## WHAT YOU ARE ASKED TO DO:
Each line from the top of the listing through the one holding "- Our November" should be restated word for word, with nothing added and no pictures.

## TASK INPUTS:
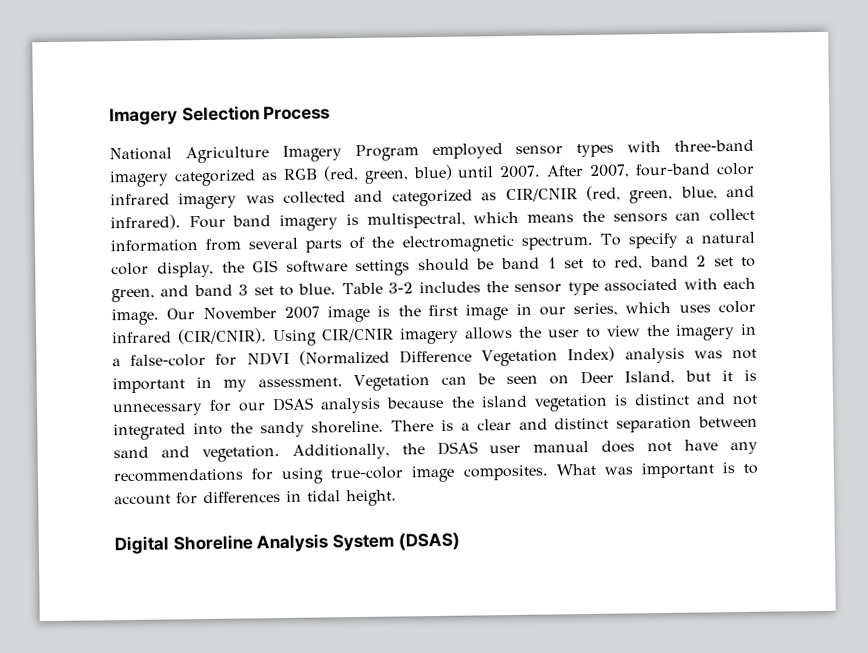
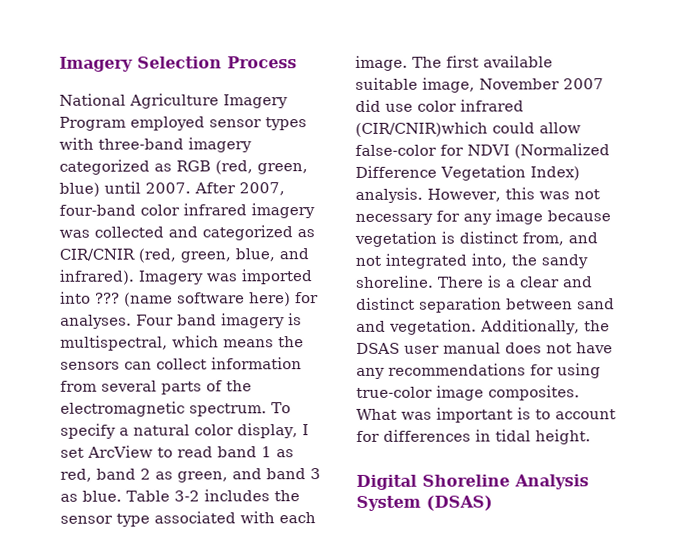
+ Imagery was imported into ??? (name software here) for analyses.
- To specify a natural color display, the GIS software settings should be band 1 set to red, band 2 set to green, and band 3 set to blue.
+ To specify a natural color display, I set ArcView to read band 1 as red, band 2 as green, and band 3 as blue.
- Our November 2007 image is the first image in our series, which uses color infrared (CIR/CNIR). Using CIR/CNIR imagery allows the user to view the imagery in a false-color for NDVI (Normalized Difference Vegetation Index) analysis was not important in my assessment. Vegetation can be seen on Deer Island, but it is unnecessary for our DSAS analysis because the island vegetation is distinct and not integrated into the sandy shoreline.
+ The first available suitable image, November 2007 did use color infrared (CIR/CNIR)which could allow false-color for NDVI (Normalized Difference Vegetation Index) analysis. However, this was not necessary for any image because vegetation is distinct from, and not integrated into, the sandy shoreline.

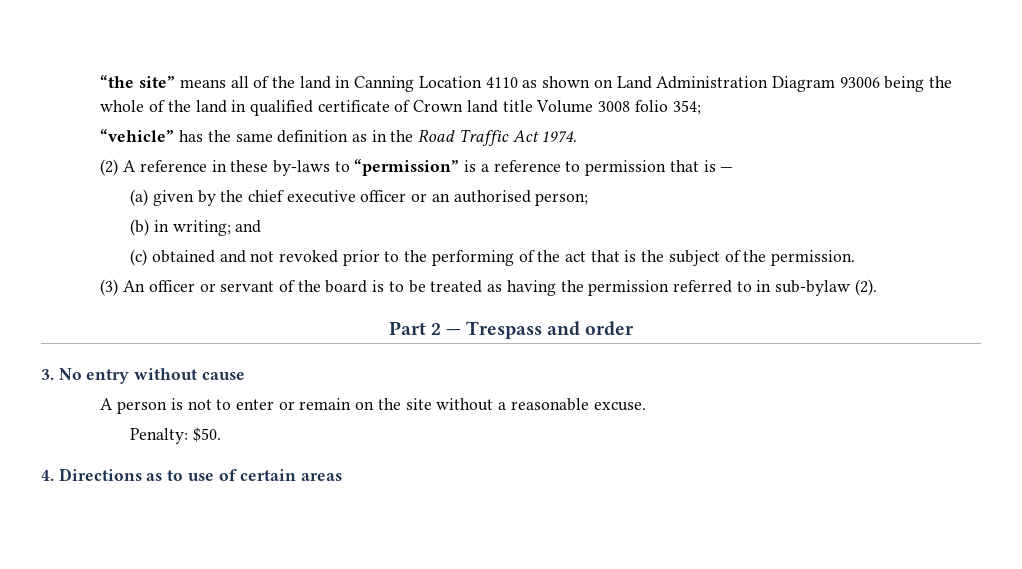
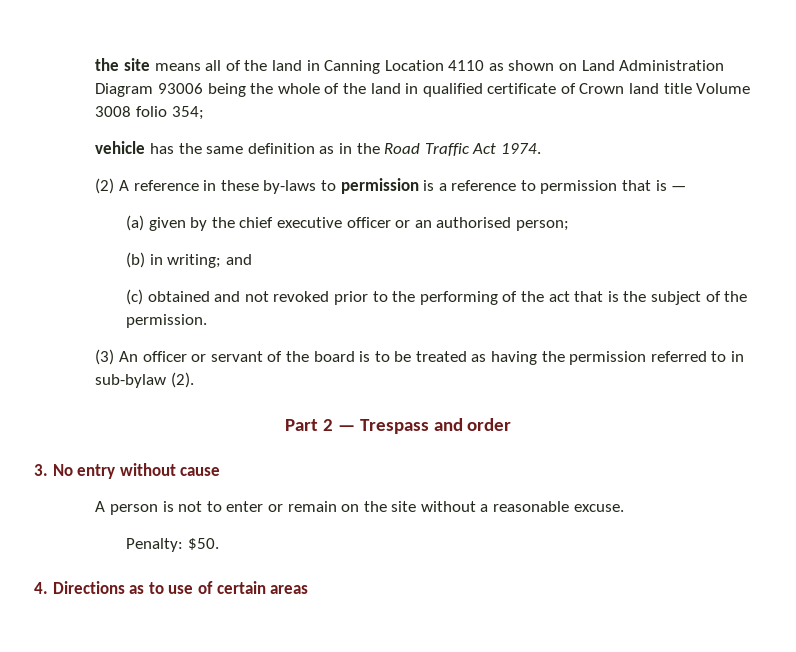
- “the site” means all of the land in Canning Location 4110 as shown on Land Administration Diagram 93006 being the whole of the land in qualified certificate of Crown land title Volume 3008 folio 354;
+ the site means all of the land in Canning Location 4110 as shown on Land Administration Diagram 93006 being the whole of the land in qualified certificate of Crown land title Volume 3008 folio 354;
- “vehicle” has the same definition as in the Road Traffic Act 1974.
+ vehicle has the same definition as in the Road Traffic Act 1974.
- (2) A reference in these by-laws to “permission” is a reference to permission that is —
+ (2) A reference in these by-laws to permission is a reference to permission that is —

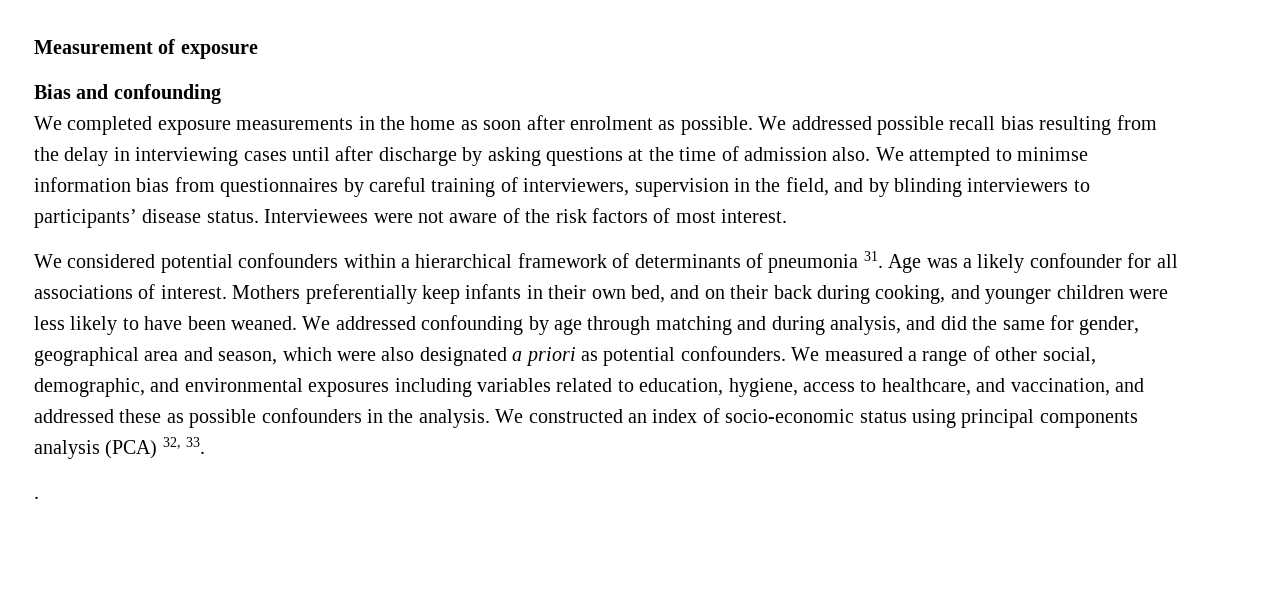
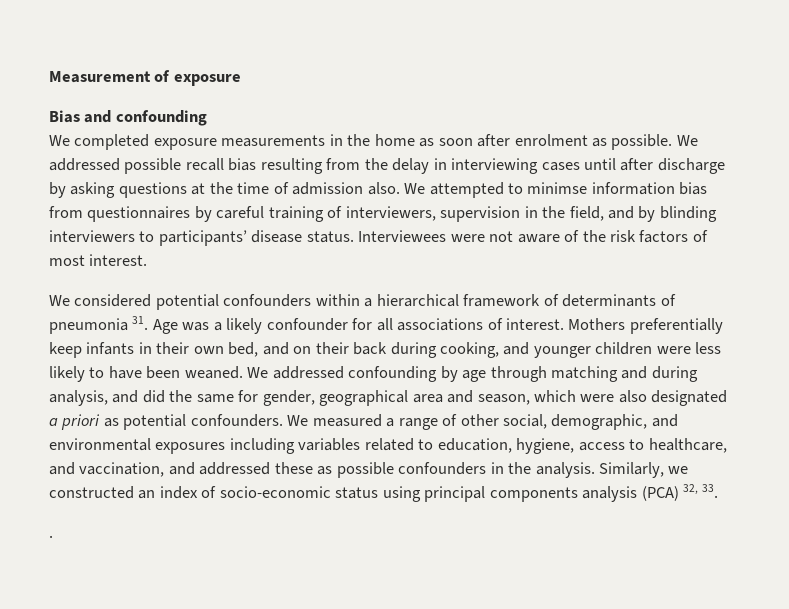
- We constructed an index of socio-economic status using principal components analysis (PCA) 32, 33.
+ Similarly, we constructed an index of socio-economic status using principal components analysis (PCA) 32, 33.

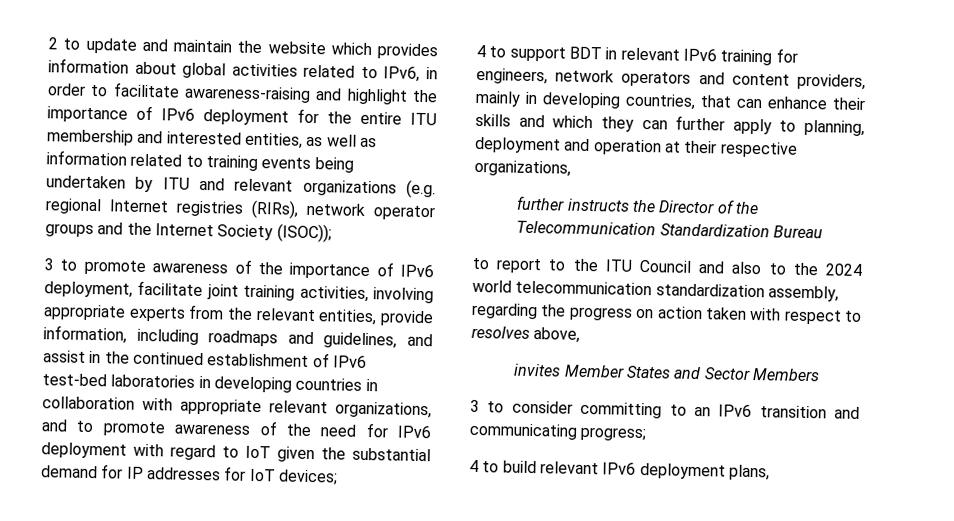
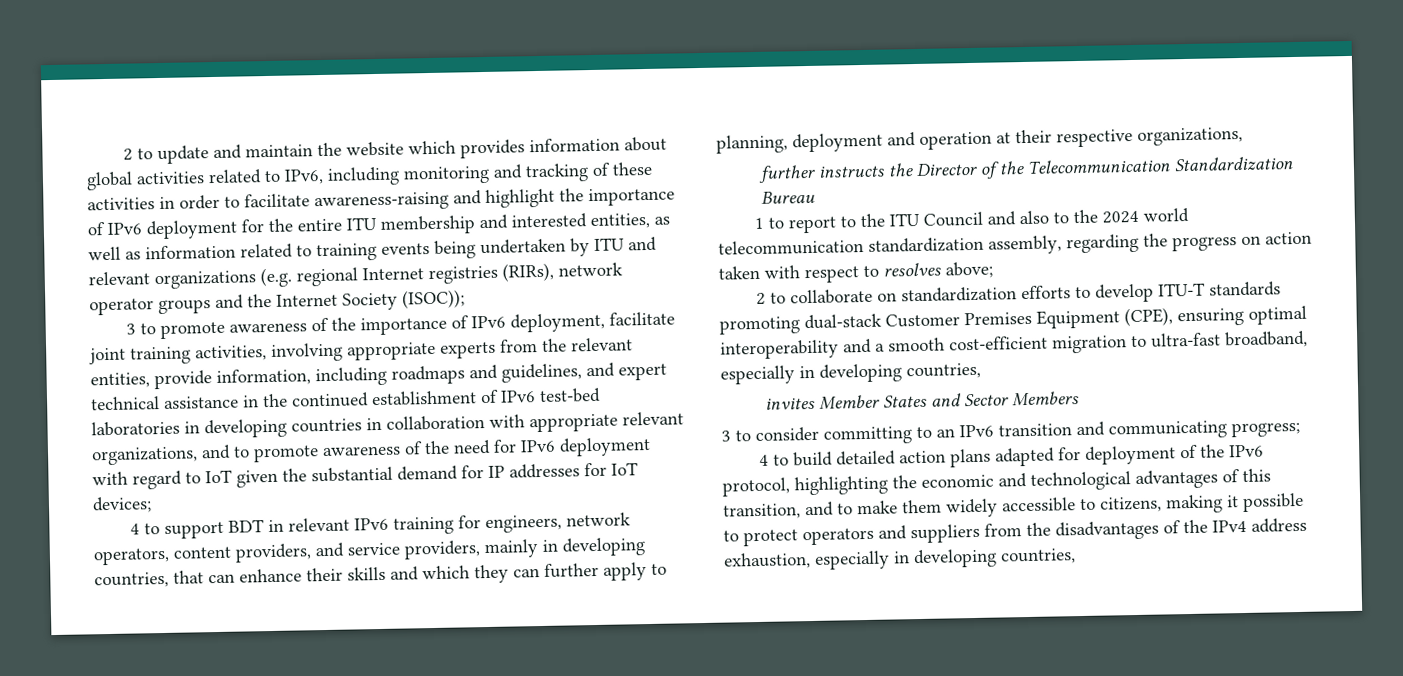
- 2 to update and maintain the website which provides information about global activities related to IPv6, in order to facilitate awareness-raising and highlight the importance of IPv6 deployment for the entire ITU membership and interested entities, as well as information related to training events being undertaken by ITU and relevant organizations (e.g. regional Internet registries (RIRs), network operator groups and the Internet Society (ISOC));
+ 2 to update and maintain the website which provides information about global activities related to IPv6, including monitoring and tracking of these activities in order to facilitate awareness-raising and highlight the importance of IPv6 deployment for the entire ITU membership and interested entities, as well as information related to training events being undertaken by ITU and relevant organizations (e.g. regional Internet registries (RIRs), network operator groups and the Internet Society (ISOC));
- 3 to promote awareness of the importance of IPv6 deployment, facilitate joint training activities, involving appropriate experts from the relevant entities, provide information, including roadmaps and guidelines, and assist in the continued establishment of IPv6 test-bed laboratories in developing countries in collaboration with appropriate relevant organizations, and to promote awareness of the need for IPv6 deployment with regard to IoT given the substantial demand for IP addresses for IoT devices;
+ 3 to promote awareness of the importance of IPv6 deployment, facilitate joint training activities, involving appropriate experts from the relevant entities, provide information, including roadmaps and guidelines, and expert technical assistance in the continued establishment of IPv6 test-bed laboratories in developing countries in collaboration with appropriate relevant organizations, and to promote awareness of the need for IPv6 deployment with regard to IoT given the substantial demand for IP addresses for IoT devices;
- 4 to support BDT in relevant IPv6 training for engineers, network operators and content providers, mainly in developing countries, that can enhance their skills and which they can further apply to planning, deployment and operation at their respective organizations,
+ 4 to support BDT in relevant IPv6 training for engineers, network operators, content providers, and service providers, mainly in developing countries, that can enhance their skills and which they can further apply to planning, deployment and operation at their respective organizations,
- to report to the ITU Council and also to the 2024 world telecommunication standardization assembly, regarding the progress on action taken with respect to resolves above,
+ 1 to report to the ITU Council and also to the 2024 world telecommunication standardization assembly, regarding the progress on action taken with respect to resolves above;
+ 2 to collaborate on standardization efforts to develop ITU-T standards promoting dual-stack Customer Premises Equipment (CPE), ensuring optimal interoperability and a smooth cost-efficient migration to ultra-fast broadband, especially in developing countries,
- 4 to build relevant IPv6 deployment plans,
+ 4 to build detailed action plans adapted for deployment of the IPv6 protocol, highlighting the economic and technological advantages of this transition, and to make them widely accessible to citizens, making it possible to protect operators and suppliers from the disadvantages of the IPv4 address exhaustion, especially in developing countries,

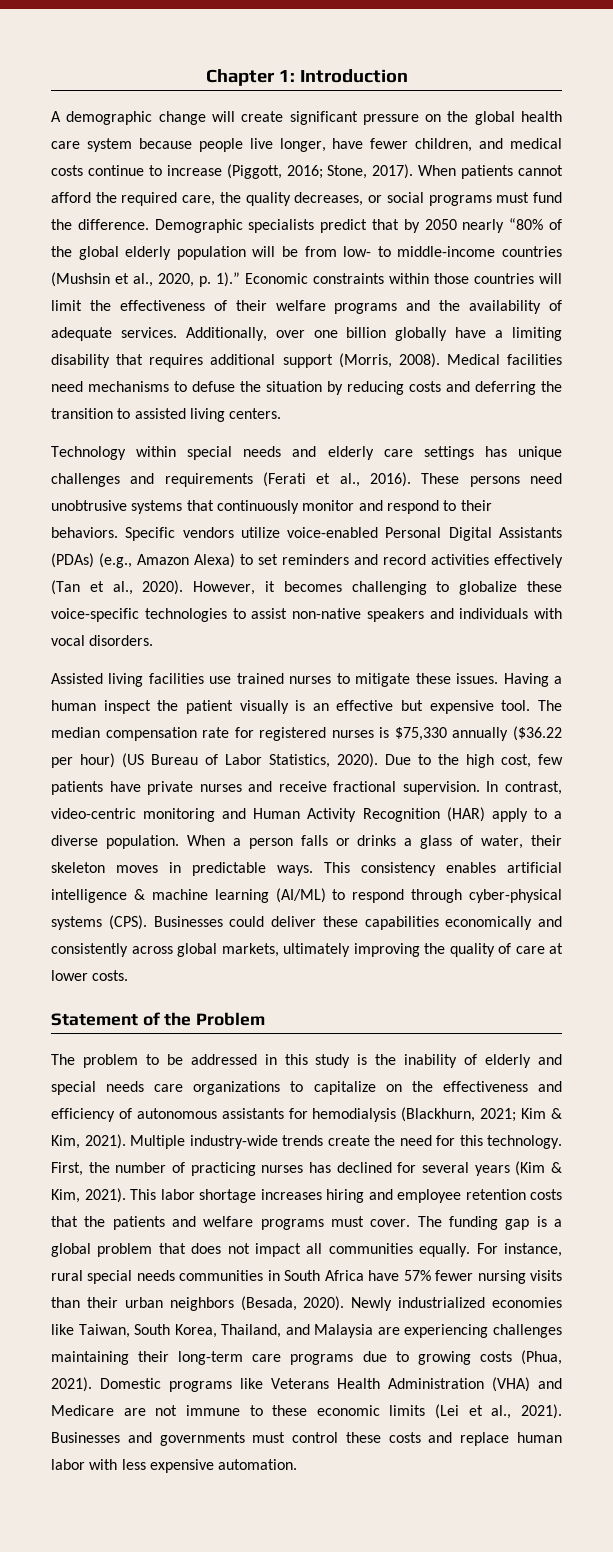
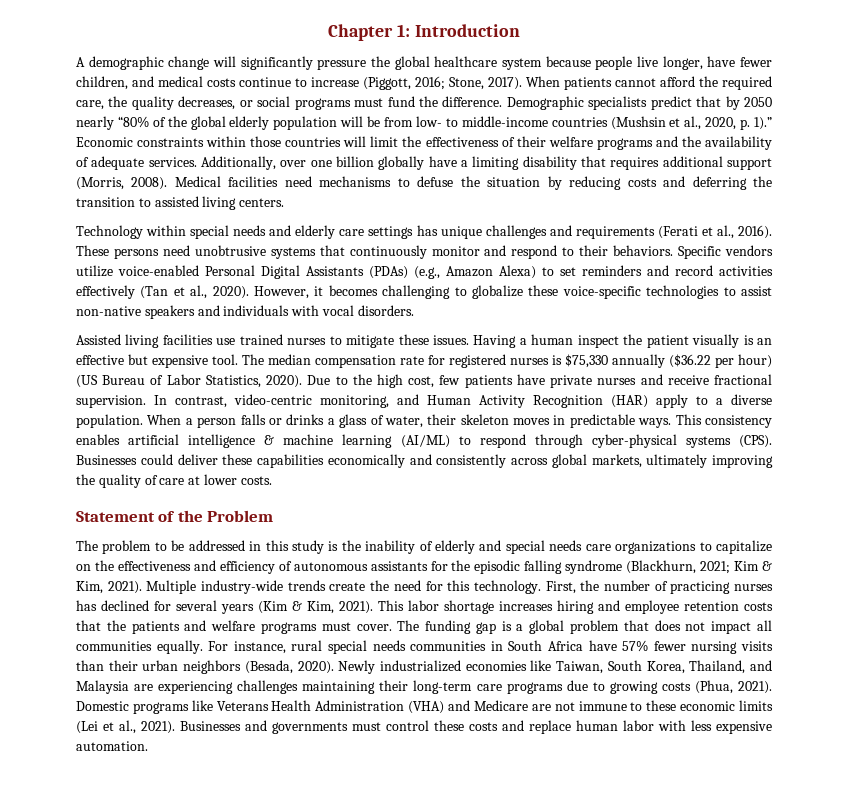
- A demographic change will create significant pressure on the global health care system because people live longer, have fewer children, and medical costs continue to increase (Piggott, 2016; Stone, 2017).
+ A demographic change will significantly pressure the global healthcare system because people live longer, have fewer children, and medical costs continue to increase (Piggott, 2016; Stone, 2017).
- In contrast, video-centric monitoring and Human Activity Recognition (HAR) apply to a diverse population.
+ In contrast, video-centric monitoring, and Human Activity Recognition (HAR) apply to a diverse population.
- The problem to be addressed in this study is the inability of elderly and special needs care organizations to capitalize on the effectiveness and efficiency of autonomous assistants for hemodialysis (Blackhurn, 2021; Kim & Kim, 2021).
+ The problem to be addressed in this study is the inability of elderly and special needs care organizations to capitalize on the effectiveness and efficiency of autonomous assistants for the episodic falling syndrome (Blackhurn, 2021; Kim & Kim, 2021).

## PROBLEM SOLUTION:
+ Imagery was imported into ??? (name software here) for analyses.
- To specify a natural color display, the GIS software settings should be band 1 set to red, band 2 set to green, and band 3 set to blue.
+ To specify a natural color display, I set ArcView to read band 1 as red, band 2 as green, and band 3 as blue.
- Our November 2007 image is the first image in our series, which uses color infrared (CIR/CNIR). Using CIR/CNIR imagery allows the user to view the imagery in a false-color for NDVI (Normalized Difference Vegetation Index) analysis was not important in my assessment. Vegetation can be seen on Deer Island, but it is unnecessary for our DSAS analysis because the island vegetation is distinct and not integrated into the sandy shoreline.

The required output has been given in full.